WHAT THIS TASK INVOLVES:
Give again, word for word, the lines below that run from the line with "left: 371px ->" through the line with "html: none ->". Drop the pictures.

RECORDS TO USE:
★ ★ ★ ★ ★ ★ ★
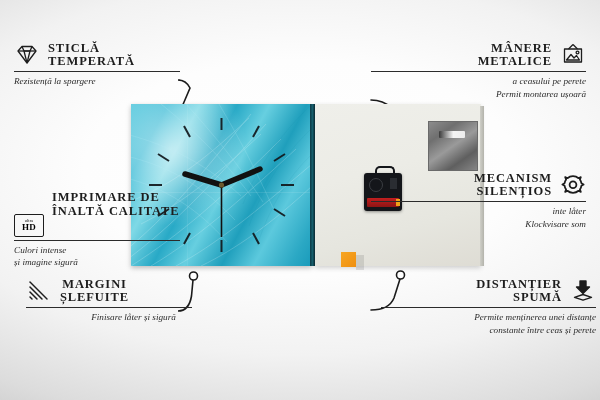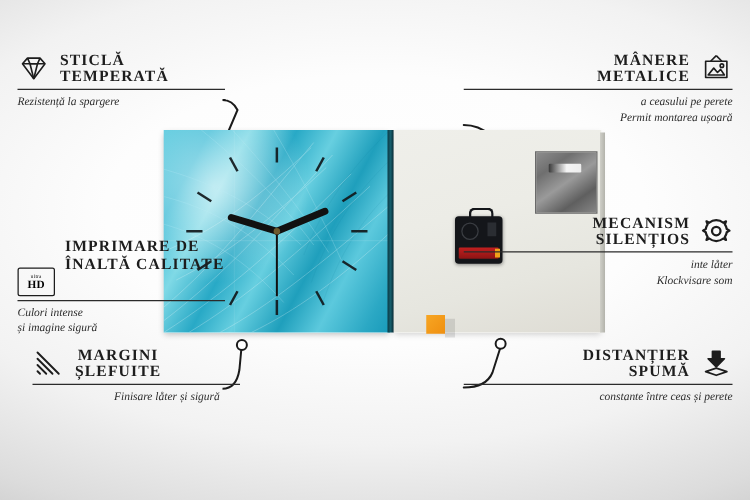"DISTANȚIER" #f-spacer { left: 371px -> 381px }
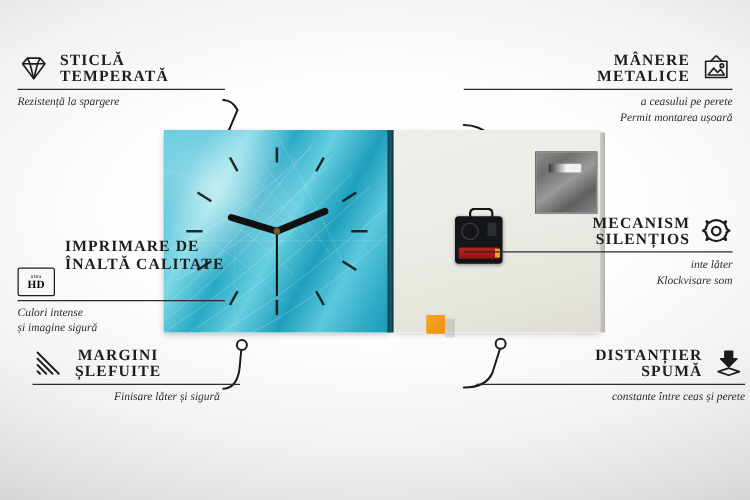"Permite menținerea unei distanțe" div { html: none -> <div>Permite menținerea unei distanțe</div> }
★ ★ ★ ★ ★ ★ ★
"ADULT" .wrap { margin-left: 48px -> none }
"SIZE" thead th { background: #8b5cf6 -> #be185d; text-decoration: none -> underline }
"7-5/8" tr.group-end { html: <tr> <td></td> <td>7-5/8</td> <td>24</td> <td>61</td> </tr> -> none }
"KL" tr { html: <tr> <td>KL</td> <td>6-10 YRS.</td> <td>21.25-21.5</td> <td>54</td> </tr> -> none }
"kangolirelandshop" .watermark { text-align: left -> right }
★ ★ ★ ★ ★ ★ ★
PROBLEM SOLUTION:
"DISTANȚIER" #f-spacer { left: 371px -> 381px }
"Permite menținerea unei distanțe" div { html: none -> <div>Permite menținerea unei distanțe</div> }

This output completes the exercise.